她看完了。然後她把它疊好,放回文件袋裏。
“作廢吧。”
她說出這三個字的時候,自己也有些意外。但她說完之後發現心裏沒有任何猶豫。
沈墨言的目光落在她臉上,像是想從她的表情裏找到一絲遲疑。沒有。
“好。”他伸手把文件袋接過去,放進了書桌的抽屜裏,抽屜“咔嗒”一聲關上。
“明天拍賣會的安排我讓趙秘書發給你了。”他說,“你想去就去,不想去的話可以在家休息。”
“我去。”她說,“我去看看那條項鏈長什麽樣。”
沈墨言沒有問“哪條項鏈”。他點了點頭,站起來。
林悅也站起來,走到門口的時候她停了一下,回頭看着他:“沈總,你沒有提交那份文件——為什麽?”
他站在書桌後面,臺燈的光已經在他轉身的時候被遮住了大半,他的臉在陰影裏看不清楚。
“因為提交了之後,你就不會回來了。”他說。
林悅關上書房的門,走回自己的房間。她坐到床邊,拿起帆布袋,把那個牛皮紙信封裏的現金又數了一遍。然後她拿起手機,給蘇念發了一條消息:“他主動把身份文件的事告訴我了。
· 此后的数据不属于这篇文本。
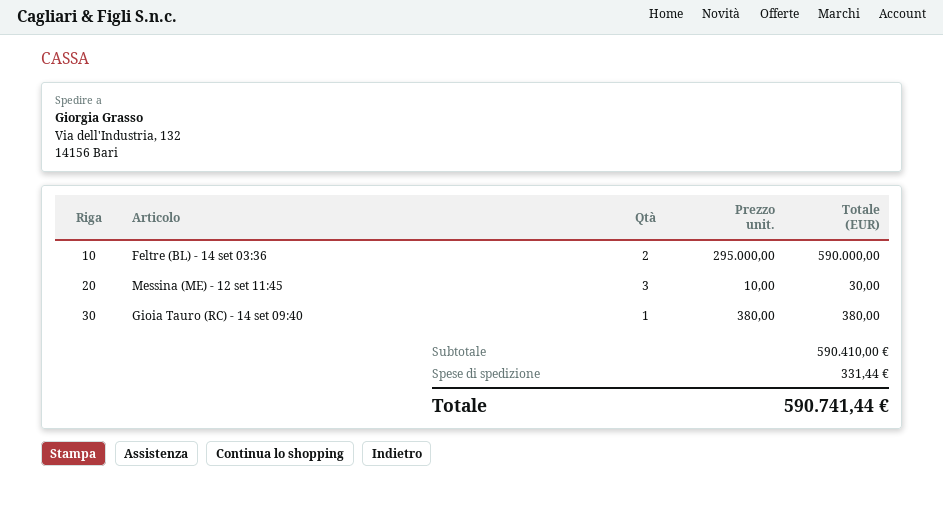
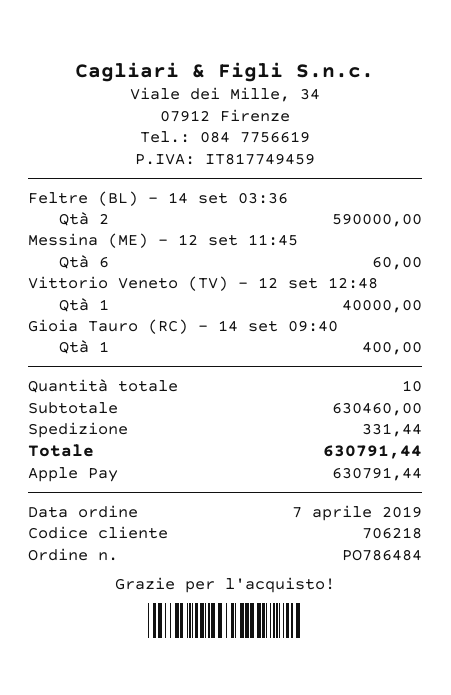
Messina (ME) - 12 set 11:45: 3 for 30.00 -> 6 for 60.00
Gioia Tauro (RC) - 14 set 09:40: 1 for 380.00 -> 1 for 400.00
Vittorio Veneto (TV) - 12 set 12:48: none -> 1 for 40000.00
subtotal: 590410.00 -> 630460.00
total: 590741.44 -> 630791.44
我讓他作廢了。”
蘇念的回複來得很快:“他跟你坦白了?他居然先開口了。”
林悅:“他說不想讓我從別人嘴裏聽到這件事。明天拍賣會照常。那條項鏈如果在最後一刻被拍下來,我會走東側消防通道。”
蘇念:“好。我明天穿淺金色。如果你需要掩護,我會在二樓西側靠窗的位置。”
林悅把手機放在枕邊,關了燈。房間裏暗下來,窗外的月光透過窗簾的縫隙,在天花板上投下一道銀白色的細線。
她躺下來,雙手放在被子外面,望着天花板上的那道月光。
明天拍賣會結束之後,無論那條路她走還是不走,這個秋天都會進入一個新的階段。她做好了準備。